EXERCISE INPUTS: Begin

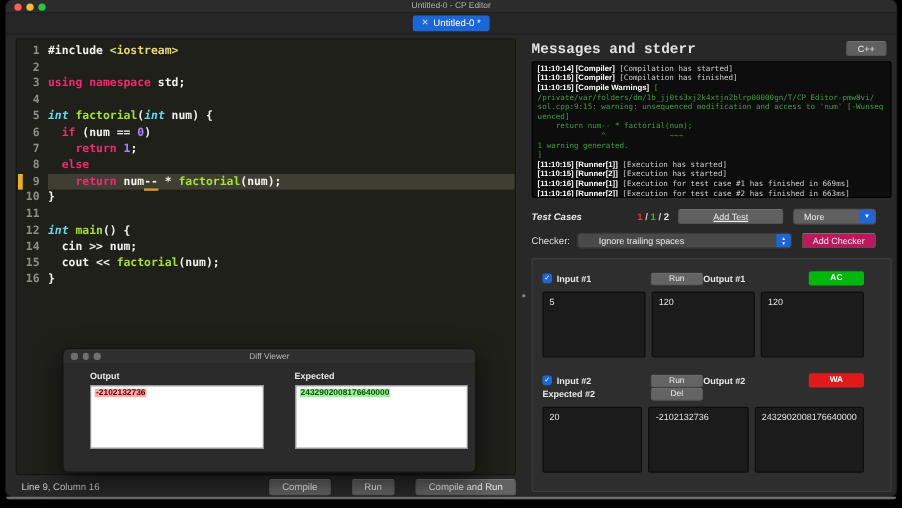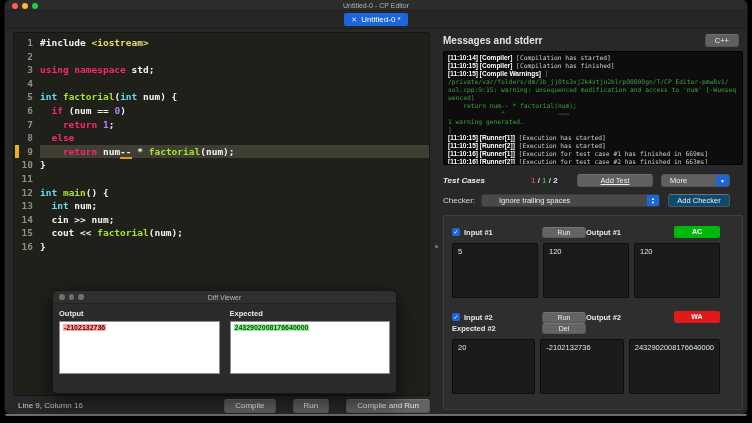"Messages and stderr" .msg-title { font-family: none -> Liberation Mono, monospace; font-size: 10px -> 12px }
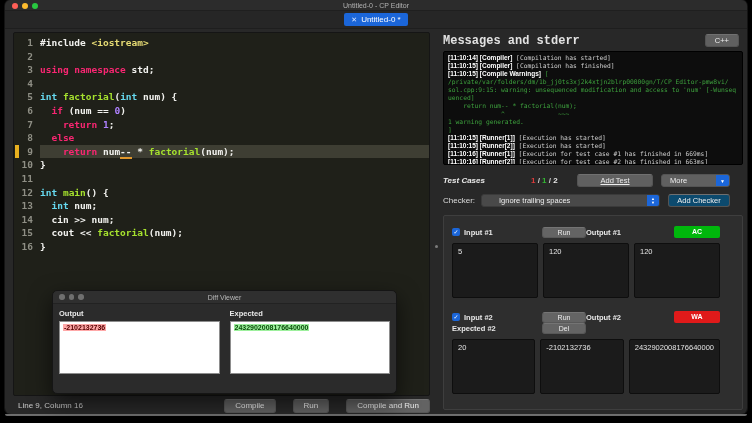"int" .tk-c { font-style: none -> italic }
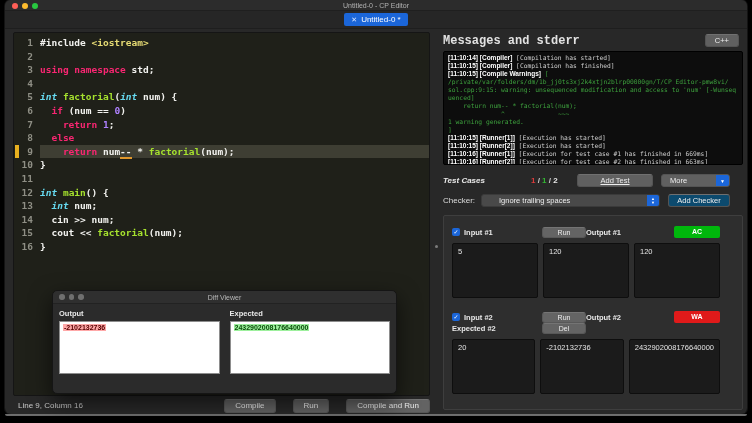"Add Test" .add-test-btn { width: 76px -> 88px }
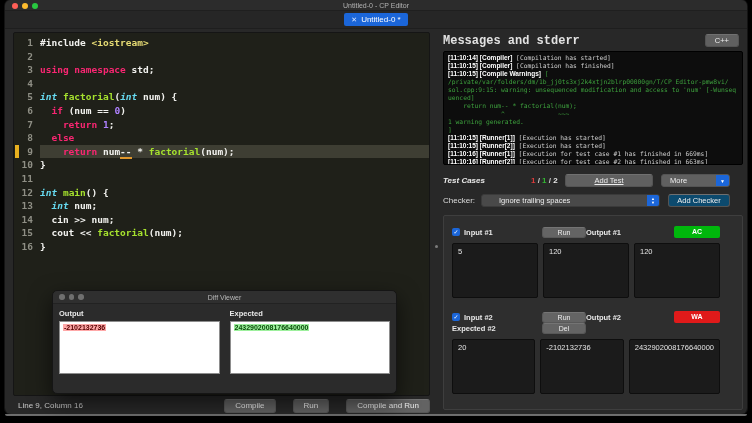"13" div.code-line { html: <div><span>13</span><span><span> </span><span>int</span><span> num;</span></span></div> -> none }
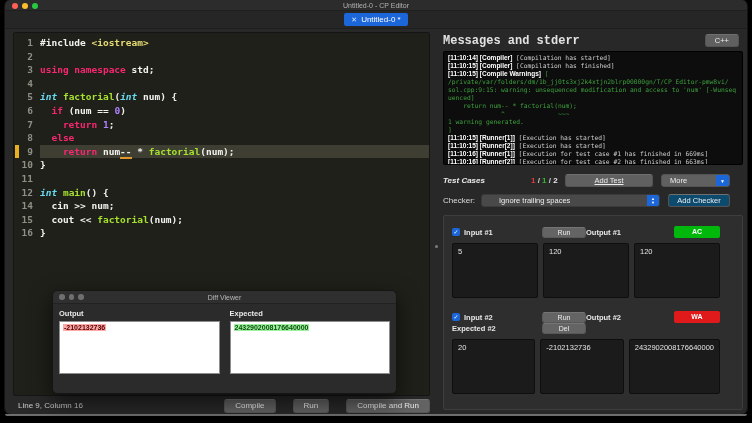"Add Checker" .add-checker-btn { background: #0c4a6e -> #be185d }
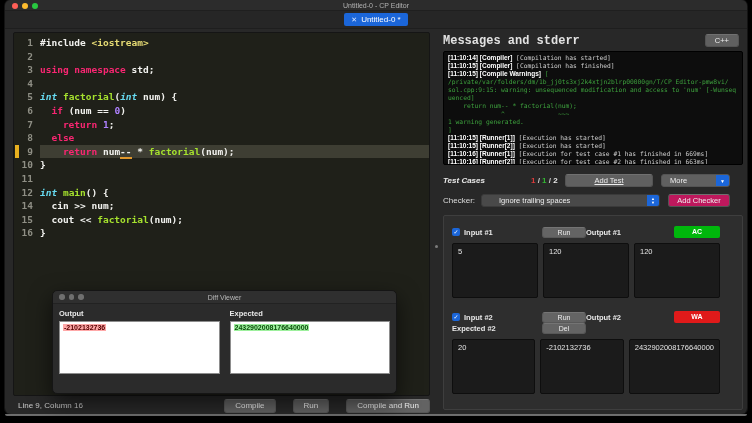"Output" .diff-col { margin-left: none -> 16px }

EXERCISE INPUTS: End

Once you find the line that contains "width: 76px ->", reproduce it and every line after it through the end of the entries above, exactly as written, with no pictures.

"Add Test" .add-test-btn { width: 76px -> 88px }
"13" div.code-line { html: <div><span>13</span><span><span> </span><span>int</span><span> num;</span></span></div> -> none }
"Add Checker" .add-checker-btn { background: #0c4a6e -> #be185d }
"Output" .diff-col { margin-left: none -> 16px }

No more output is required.